In 1877 scheidde een kleine groep gelovigen zich in Amsterdam af van de hervormde kerk. Zij noemden zich De Vrije Gemeente: ‘een kerk zonder dogma, de kerk der humaniteit’. Vlak bij het Leideseplein bouwden zij een gebedsruimte, die bijna een eeuw later Nederlands belangrijkste poptempel zou worden: Paradiso, in de Amsterdamse volksmond ook wel ‘De Vrijende Gemeente’ genoemd.

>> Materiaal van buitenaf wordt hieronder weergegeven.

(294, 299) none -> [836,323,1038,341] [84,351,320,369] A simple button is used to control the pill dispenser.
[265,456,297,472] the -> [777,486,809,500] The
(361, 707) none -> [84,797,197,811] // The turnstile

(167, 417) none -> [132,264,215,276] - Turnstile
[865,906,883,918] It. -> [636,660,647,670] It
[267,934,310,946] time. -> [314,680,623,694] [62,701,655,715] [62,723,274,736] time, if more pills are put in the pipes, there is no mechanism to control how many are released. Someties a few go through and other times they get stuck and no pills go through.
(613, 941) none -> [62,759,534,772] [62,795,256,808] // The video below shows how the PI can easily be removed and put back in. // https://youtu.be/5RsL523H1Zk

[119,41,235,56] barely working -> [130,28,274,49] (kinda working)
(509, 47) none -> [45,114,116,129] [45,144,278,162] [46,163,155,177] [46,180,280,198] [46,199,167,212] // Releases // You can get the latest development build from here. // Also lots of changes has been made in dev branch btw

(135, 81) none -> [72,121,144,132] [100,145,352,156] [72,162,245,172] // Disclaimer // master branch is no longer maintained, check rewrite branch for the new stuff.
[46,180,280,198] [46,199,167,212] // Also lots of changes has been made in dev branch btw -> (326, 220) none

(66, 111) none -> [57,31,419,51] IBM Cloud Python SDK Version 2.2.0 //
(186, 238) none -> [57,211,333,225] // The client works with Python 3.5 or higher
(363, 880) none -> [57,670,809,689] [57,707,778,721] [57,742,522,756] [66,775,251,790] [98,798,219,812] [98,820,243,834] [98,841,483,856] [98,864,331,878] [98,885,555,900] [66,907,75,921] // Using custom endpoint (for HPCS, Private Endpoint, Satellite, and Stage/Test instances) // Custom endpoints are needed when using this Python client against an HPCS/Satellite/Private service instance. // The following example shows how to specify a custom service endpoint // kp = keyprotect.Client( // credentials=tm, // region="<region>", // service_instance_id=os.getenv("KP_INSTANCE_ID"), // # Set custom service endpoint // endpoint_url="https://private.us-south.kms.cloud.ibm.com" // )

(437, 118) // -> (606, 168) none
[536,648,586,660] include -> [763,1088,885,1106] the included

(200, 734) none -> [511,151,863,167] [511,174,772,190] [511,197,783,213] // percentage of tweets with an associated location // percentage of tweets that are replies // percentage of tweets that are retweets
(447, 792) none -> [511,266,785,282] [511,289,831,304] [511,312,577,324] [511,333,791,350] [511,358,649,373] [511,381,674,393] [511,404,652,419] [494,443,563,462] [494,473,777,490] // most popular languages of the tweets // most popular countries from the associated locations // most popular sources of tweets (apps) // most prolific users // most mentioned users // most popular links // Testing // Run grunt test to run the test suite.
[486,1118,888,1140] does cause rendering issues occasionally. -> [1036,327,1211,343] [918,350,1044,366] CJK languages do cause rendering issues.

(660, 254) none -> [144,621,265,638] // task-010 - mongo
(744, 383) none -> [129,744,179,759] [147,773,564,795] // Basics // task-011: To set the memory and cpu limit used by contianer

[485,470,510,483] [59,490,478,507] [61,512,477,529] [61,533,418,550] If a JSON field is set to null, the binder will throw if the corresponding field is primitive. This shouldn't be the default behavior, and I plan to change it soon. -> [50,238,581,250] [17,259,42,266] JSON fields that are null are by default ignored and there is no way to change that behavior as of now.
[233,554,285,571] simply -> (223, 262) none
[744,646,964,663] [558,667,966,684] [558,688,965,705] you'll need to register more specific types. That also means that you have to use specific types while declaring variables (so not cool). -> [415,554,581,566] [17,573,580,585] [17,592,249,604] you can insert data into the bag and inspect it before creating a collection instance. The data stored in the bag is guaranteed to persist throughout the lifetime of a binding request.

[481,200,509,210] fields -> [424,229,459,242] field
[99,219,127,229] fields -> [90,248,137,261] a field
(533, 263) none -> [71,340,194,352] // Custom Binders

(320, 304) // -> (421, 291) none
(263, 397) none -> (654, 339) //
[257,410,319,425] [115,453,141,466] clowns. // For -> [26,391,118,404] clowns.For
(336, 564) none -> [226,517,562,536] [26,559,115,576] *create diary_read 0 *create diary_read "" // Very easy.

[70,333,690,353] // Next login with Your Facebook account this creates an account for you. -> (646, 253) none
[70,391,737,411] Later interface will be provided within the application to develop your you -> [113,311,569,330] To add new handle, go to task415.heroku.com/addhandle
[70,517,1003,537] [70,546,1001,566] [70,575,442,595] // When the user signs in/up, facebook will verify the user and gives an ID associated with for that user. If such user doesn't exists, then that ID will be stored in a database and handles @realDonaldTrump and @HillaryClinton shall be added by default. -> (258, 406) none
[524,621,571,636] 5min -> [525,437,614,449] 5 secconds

Humaniteit – wie zou er niet voor kiezen? Het woord klinkt naar mildheid, zorgzame verhoudingen, onderling respect, gelijkwaardigheid tussen mensen en een huiver voor fanatisme. Naar zelfvertrouwen ook. Het menselijk vermogen tot redelijkheid maakt hem pas echt tot de heer van de schepping die hij krachtens Gods woord toch al was. Ook De Vrije Gemeente omarmde de moderne wetenschap van harte.
Dit artikel is exclusief voor abonnees
Het woord ‘humaniteit’ ademt de trots van een mensheid die op zichzelf durft te bouwen
En net als zoveel kerken ging ook zij daaraan ten onder. Nadat de Psalmen de mens al ‘bijna een god’ hadden genoemd, werd deze gedurende de afgelopen eeuwen meer en meer zijn eigen God. Nog net niet alwetend en almachtig, maar veel scheelde het niet. Het woord ‘humaniteit’ ademt de trots van een mensheid die op zichzelf durft te bouwen en zich daarom tot maatstaf van alles kan maken. Zij staat aan de top van de piramide; godsdienst heeft zij niet meer nodig. Haar geloof heet ‘humanisme’.
Dit scenario volgt ook de Britse schrijver Sarah Bakewell in haar boek De humanisten. Nee, atheïsme is voor humanisten geen vereiste, zo concludeert ze aan het einde ervan, maar vaak geldt het in haar boek wel als een pre. Net als in haar zeven jaar geleden verschenen studie De existentialisten schrijft ze zich vlot en met veel gevoel voor petite histoire door de geschiedenis van het humanisme heen.
Veelkleurig
In dit geval is die aanzienlijk langer dan die van de existentiële denkers, want het humanisme dateert al van de Italiaanse Renaissance. Petrarca en Boccaccio zijn de eerste helden die Bakewell in haar boek in het zonnetje zet. Maar hun humanisme was, net als dat van Desiderius Erasmus of Michel de Montaigne, wel van een heel andere aard dan dat van John Stuart Mill, Bertrand Russell of Simone de Beauvoir, die daarvan in latere hoofdstukken dragers worden. Niet alleen omdat voor de eersten het godsgeloof nog rechtovereind stond, maar vooral omdat ‘humanisme’ voor hen een nieuwe manier van tekst-lezen betekende: georiënteerd op de klassieke cultuur en (bij Erasmus) op de grondtekst van de Bijbel.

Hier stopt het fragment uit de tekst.